Il caffè verde e la sua conservazione nel nuovo Cenacolo domani a Trieste

(g.l.) “La stabilità del caffè verde. Moderne tecniche di conservazione”: è questo il tema del nuovo appuntamento divulgativo organizzato a Trieste dal sodalizio guidato da Gianni Pistrini. Argomento importante per una città che ha puntato molto, grazie all’attività portuale, sulla importazione degli aromatici chicchi e quindi alla loro torrefazione e distribuzione ai consumatori.
L’Associazione Museo del Caffè Trieste ha infatti organizzato per domani, 1 aprile, il sesto Cenacolo dell’anno 2021/22. L’appuntamento è fissato alle 18, al Campus universitario di via Fabio Severo 40: nella sala della Cappella, la conferenza sarà tenuta dalla dottoressa Alessandra Marino. L’incontro è stato infatti organizzato in collaborazione con l’Ateneo triestino.

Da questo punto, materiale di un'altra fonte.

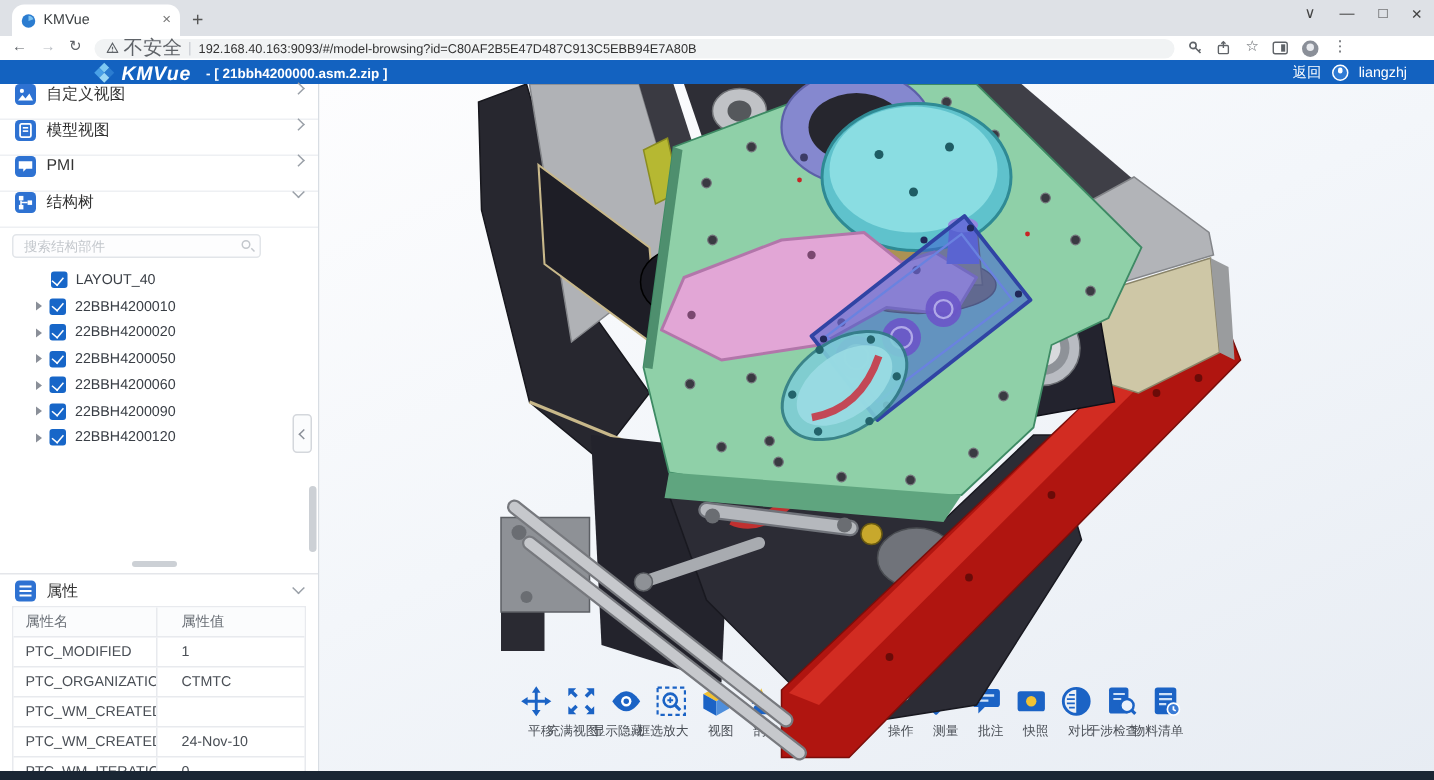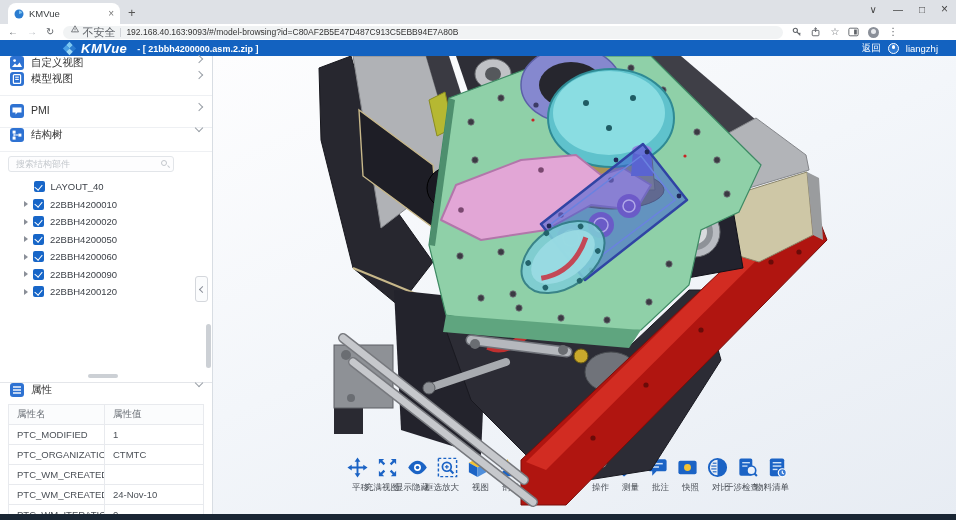--- a/index.html
+++ b/index.html
@@ -11,21 +11,21 @@
   .tabbar { left:0; top:0; width:956px; height:24px; background:#dee1e6; }
   .tab { position:absolute; left:8px; top:3px; width:112px; height:21px; background:#fff; border-radius:8px 8px 0 0; display:flex; align-items:center; padding:0 6px; gap:5px; }
   .tab-title { font-size:9.5px; color:#3c4043; flex:1; white-space:nowrap; overflow:hidden; }
   .tab-close { font-size:10px; color:#777; }
   .newtab { position:absolute; left:128px; top:5px; font-size:13px; color:#555; }
   .wctrls { position:absolute; right:8px; top:2px; display:flex; gap:16px; font-size:10px; color:#444; align-items:center; }
   .addressbar { left:0; top:24px; width:956px; height:16px; background:#fff; display:flex; align-items:center; padding:0 8px; gap:9px; }
   .nav-ic { font-size:10px; color:#5f6368; line-height:1; }
   .nav-ic.dis { color:#b8bcc2; }
   .omnibox { flex:1; height:13px; background:#f1f3f4; border-radius:7px; display:flex; align-items:center; padding:0 8px; gap:5px; max-width:720px; }
-  .sec-label { font-size:11px; color:#5f6368; white-space:nowrap; display:flex; gap:3px; }
+  .sec-label { font-size:13px; color:#5f6368; white-space:nowrap; display:flex; align-items:center; gap:3px; }
   .omni-sep { width:1px; height:9px; background:#d0d3d8; }
   .url-text { font-size:8.5px; color:#333; white-space:nowrap; overflow:hidden; }
   .addr-right { display:flex; gap:9px; align-items:center; }
   .prof-dot { width:11px; height:11px; border-radius:50%; background:#8a8f98; position:relative; }
   .prof-dot:after { content:""; position:absolute; left:3px; top:2px; width:5px; height:5px; border-radius:50%; background:#e8eaee; }
 
   
   .appheader { left:0; top:40px; width:956px; height:16px; background:#1362c0; display:flex; align-items:center; padding:0 10px; color:#fff; }
   .logo-wrap { display:flex; align-items:center; gap:4px; margin-left:52px; }
   .logo-text { font-size:13px; font-weight:bold; font-style:italic; letter-spacing:.5px; }
@@ -51,26 +51,26 @@
   .trow { display:flex; align-items:center; height:17.5px; font-size:9.5px; color:#3a3f46; }
   .trow .ind0 { width:10px; } .trow .ind1 { width:24px; }
   .arr-d { width:0; height:0; border-left:3.5px solid transparent; border-right:3.5px solid transparent; border-top:4.5px solid #8a8f98; margin-right:5px; }
   .arr-r { width:0; height:0; border-top:3.5px solid transparent; border-bottom:3.5px solid transparent; border-left:4.5px solid #8a8f98; margin-right:5px; }
   .arr-n { width:4.5px; margin-right:5px; }
   .cb { width:11px; height:11px; background:#1766c8; border-radius:2px; margin-right:6px; position:relative; flex:none; }
   .cb:after { content:""; position:absolute; left:2.5px; top:1.5px; width:4px; height:6px; border-right:1.5px solid #fff; border-bottom:1.5px solid #fff; transform:rotate(40deg); }
   .hthumb { position:absolute; left:88px; top:318px; width:30px; height:4px; border-radius:2px; background:#ccd0d5; }
   .vthumb { position:absolute; left:206px; top:268px; width:5px; height:44px; border-radius:2.5px; background:#ccd0d5; }
   .props-div { position:absolute; left:0; top:326px; width:212px; height:1px; background:#e4e6ea; }
-  .props-head { position:absolute; left:0; top:327px; width:212px; height:21px; display:flex; padding:0 10px; }
+  .props-head { position:absolute; left:0; top:327px; width:212px; height:21px; display:flex; align-items:center; padding:0 10px; }
   .ptable { position:absolute; left:8px; top:348px; width:196px; border:1px solid #e8eaee; border-bottom:none; font-size:9.5px; }
   .prow { display:flex; height:20px; border-bottom:1px solid #e8eaee; align-items:center; }
   .prow.head { color:#6b7077; background:#fbfcfd; }
   .pc1 { width:96px; padding-left:8px; color:#4a4f56; white-space:nowrap; overflow:hidden; border-right:1px solid #e8eaee; height:100%; display:flex; align-items:center; }
-  .pc2 { flex:1; padding-left:8px; color:#4a4f56; white-space:nowrap; overflow:hidden; }
+  .pc2 { flex:1; padding-left:8px; color:#4a4f56; white-space:nowrap; overflow:hidden;margin-left:8px; }
   .prow.head .pc1,.prow.head .pc2 { color:#6b7077; }
 
   
   .viewport { left:213px; top:56px; width:743px; height:464px; background:linear-gradient(155deg,#fdfdfe 0%,#f3f6fa 45%,#e7ecf3 100%); overflow:hidden; }
   .collapse-handle { left:195px; top:276px; width:13px; height:26px; background:#fbfcfd; border:1px solid #d4d7dc; border-radius:3px; z-index:30; display:flex; align-items:center; justify-content:center; }
   .collapse-handle span { width:5px; height:5px; border-left:1.4px solid #8a8f98; border-bottom:1.4px solid #8a8f98; transform:rotate(45deg); margin-left:2px; }
   .toolbar { position:absolute; left:128px; top:400px; display:flex; gap:2px; z-index:1; }
   .titem { width:28px; display:flex; flex-direction:column; align-items:flex-end; gap:3px; }
   .titem svg { width:23px; height:23px; }
   .tlabel { font-size:8.5px; color:#4a4f56; white-space:nowrap; }
@@ -156,21 +156,21 @@
   <div class="panel-row" style="top:0;">
     <span class="p-ic">
         <svg viewBox="0 0 14 14">
           <circle cx="4.6" cy="4.6" r="1.4" fill="#fff"></circle>
           <path d="M2 11l3-3.6 2 2.2 2.6-3.2L12 11z" fill="#fff"></path>
         </svg>
       </span>
     <span class="p-label">自定义视图</span>
     <span class="chv"></span>
   </div>
-  <div class="panel-row" style="top:16px;">
+  <div class="panel-row" style="top:24px;">
     <span class="p-ic">
         <svg viewBox="0 0 14 14">
           <rect x="3.4" y="2.6" width="7.2" height="8.8" rx="1" fill="none" stroke="#fff" stroke-width="1.2"></rect>
           <line x1="5.2" y1="5.2" x2="8.8" y2="5.2" stroke="#fff" stroke-width="1.1"></line>
           <line x1="5.2" y1="7.4" x2="8.8" y2="7.4" stroke="#fff" stroke-width="1.1"></line>
         </svg>
       </span>
     <span class="p-label">模型视图</span>
     <span class="chv"></span>
   </div>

Un appuntamento in presenza, quello di domani, che segna il ritorno alla tanto auspicata normalità. La sua organizzazione, peraltro, coincide con la fine dello stato d’emergenza sanitaria e con la caduta di numerose prescrizioni anti-contagio che hanno ritmato le nostre vite in questi due anni contrassegnati dalla pandemia da Coronavirus. Potrà così riprendere slancio anche l’attività del sodalizio presieduto dall’attivissimo, e appassionato, Gianni Pistrini, volto ad approfondire sempre interessanti tematiche legate alla bevanda di cui tutti facciamo, più volte, quotidianamente uso e che proprio a Trieste viene “declinata” in così tanti modi che sicuramente non si riscontrano altrove. E sarà interessante approfondire anche i temi relativi al caffè verde non solo, appunto, per quanto riguarda la sua corretta conservazione, ma anche per le proprietà che il prodotto ha prima di essere sottoposto a tostatura, quando è ancora “crudo”.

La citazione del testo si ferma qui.